## About this exercise
Within the records below, reproduce without change the lines from the line that has "- After several" through the line that has "several design iterations,[CITEP0009]", and only those.

## Extracted information

☆ ☆ ☆

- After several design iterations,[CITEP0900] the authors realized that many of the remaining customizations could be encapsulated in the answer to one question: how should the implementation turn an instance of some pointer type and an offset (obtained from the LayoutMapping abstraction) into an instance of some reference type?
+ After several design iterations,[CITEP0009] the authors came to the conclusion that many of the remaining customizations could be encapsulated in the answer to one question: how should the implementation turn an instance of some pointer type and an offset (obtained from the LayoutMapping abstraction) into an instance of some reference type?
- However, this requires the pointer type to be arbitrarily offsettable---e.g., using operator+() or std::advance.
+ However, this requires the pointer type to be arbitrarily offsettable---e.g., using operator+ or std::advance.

☆ ☆ ☆

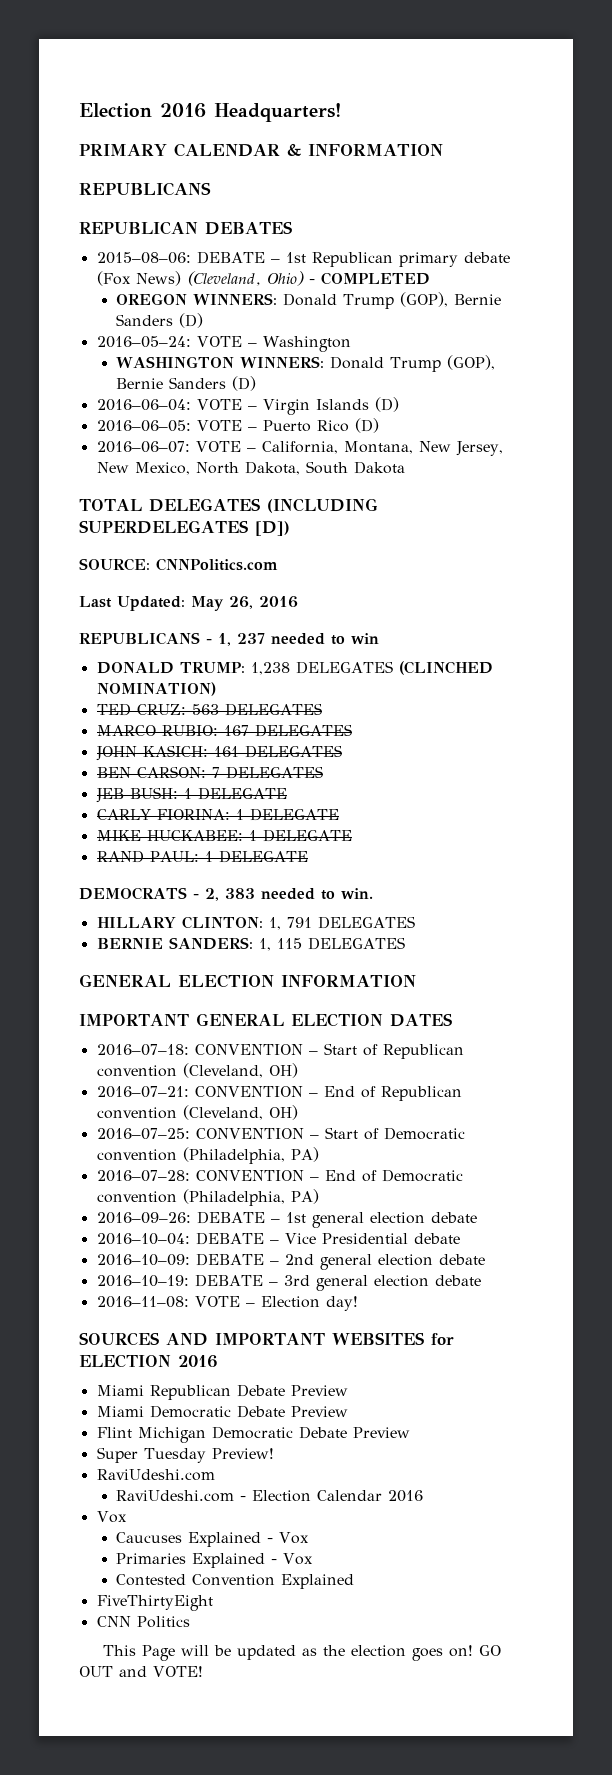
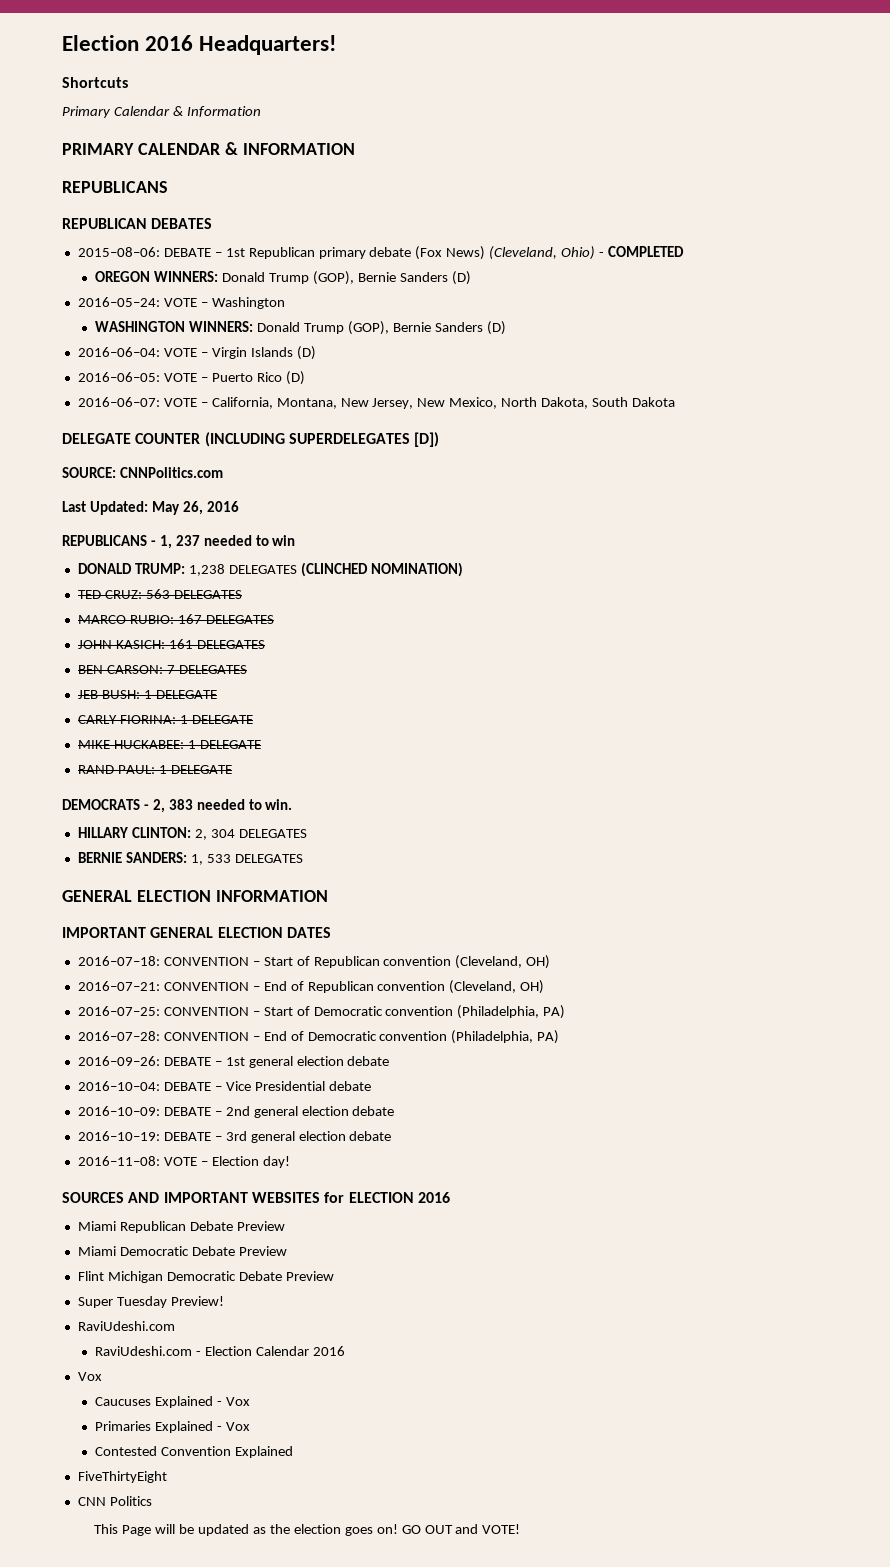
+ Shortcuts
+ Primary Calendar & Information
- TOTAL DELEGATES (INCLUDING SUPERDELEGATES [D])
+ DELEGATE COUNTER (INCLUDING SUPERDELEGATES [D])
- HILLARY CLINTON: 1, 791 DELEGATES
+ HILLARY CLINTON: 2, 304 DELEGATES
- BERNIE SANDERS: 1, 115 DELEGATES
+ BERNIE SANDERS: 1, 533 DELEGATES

☆ ☆ ☆

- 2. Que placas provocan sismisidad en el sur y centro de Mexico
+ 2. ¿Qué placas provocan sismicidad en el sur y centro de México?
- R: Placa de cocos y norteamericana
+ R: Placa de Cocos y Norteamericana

☆ ☆ ☆

## Task response
- After several design iterations,[CITEP0900] the authors realized that many of the remaining customizations could be encapsulated in the answer to one question: how should the implementation turn an instance of some pointer type and an offset (obtained from the LayoutMapping abstraction) into an instance of some reference type?
+ After several design iterations,[CITEP0009] the authors came to the conclusion that many of the remaining customizations could be encapsulated in the answer to one question: how should the implementation turn an instance of some pointer type and an offset (obtained from the LayoutMapping abstraction) into an instance of some reference type?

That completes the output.